What do we know about the performance of List operations?

  • Table reports the asymptotic cost of List operations

  • Partly driven by which operations produce a new list

  • Concatenation and slicing both produce a new collection

  • Grasp the running time by intuiting the work completed

  • List and str have similar performance characteristics

Key Insight: counting the maximum number of atomic operations for a function’s input size yields its worst-case running time

Atomic operations for dict functions

Operation Name Code Cost
Get item D[key] \(1\)
Set item D[key] = value \(1\)
(key) membership testing key in D \(1\)
Delete an item by its key del D[key] \(1\)
  • The dict operations have a constant cost for all input sizes

  • A dictionary is fast due to its use of hash functions that map “hashable” data to a fixed-size backing array

  • Is this too good to be true? Well, yes, if not designed correctly!

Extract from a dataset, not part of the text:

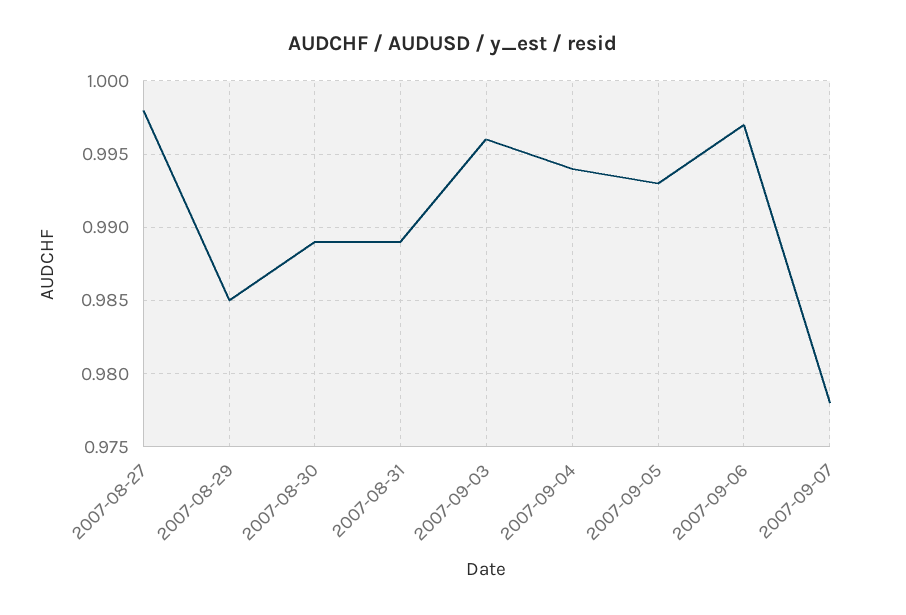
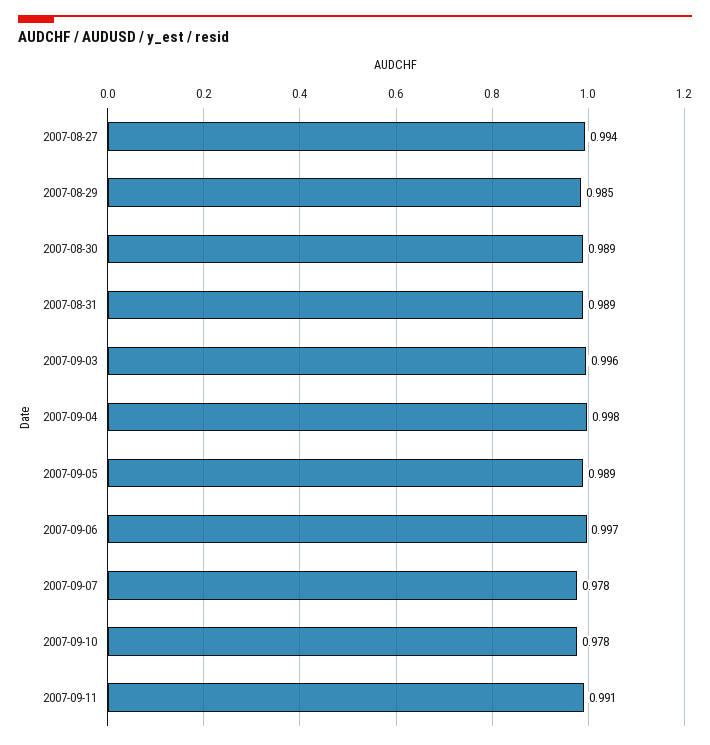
2007-08-27: 0.998 -> 0.994
2007-09-04: 0.994 -> 0.998
2007-09-05: 0.993 -> 0.989
2007-09-10: none -> 0.978
2007-09-11: none -> 0.991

Atomic operations for set functions

Operation Name Code Cost
Add a new item A.add(newitem) \(1\)
Delete an item A.delete(item) \(1\)
Union A | B \(n_A + n_B\)
Intersection A & B \(\min\{n_A, n_B\}\)
Set differences A - B \(n_A\)
Symmetric Difference A ^ B \(n_A + n_B\)
  • Can you explain these cost functions for set operations?

Asymptotic analysis and the order of growth

  • Predict order of growth of time as the input size grows

    • Sublinear: time grows slower than linearly with input size
    • Linear: time grows linearly with input size
    • Quadratic: time grows quadratically with input size
    • Cubic: time grows cubically with input size
    • Exponential: time grows exponentially with input size

What is the size of the input?

  • For a container, the size is the number of elements

  • Otherwise, it is the number of bits needed to encode

  • Or, if a word is 64 bits, we could use the number of words

  • Assume that an int or a float fits into constant bit depth

  • Yet, note that Python supports arbitrary precision integers

  • Our model is useful even though it is note entirely accurate

Key Insight: as the input size grows, the code slows! Models help to characterize the relationship between input size and running time

Focus on the worst-case running time!

  • Different inputs of the same size may have different:
    • Runtimes in actual software implementations
    • Running time according to the performance models
  • Worst-case running time will characterize performance
  • Describe running time as a function of the input size:
    • Slow programs have fast-growing functions
    • Fast programs have slow-growing functions
  • Count number of atomic operations for the input size

Exploring the big-O notation

  • Running time on an input of size \(n\) might be \(5n^2 + 3n + 2\)
  • The dominant term is \(n^2\) and the running time is \(O(n^2)\)
  • Wait, that is some new notation! What does it mean?
  • Formal definition of the big-O notation:

Given (non-decreasing) functions \(f\) and \(g\), we say \(f(n) = O(g(n))\) if there exist constants \(c\) and \(n_0\) such that for all \(n>n_0\) we have \(f(n) \le cg(n)\).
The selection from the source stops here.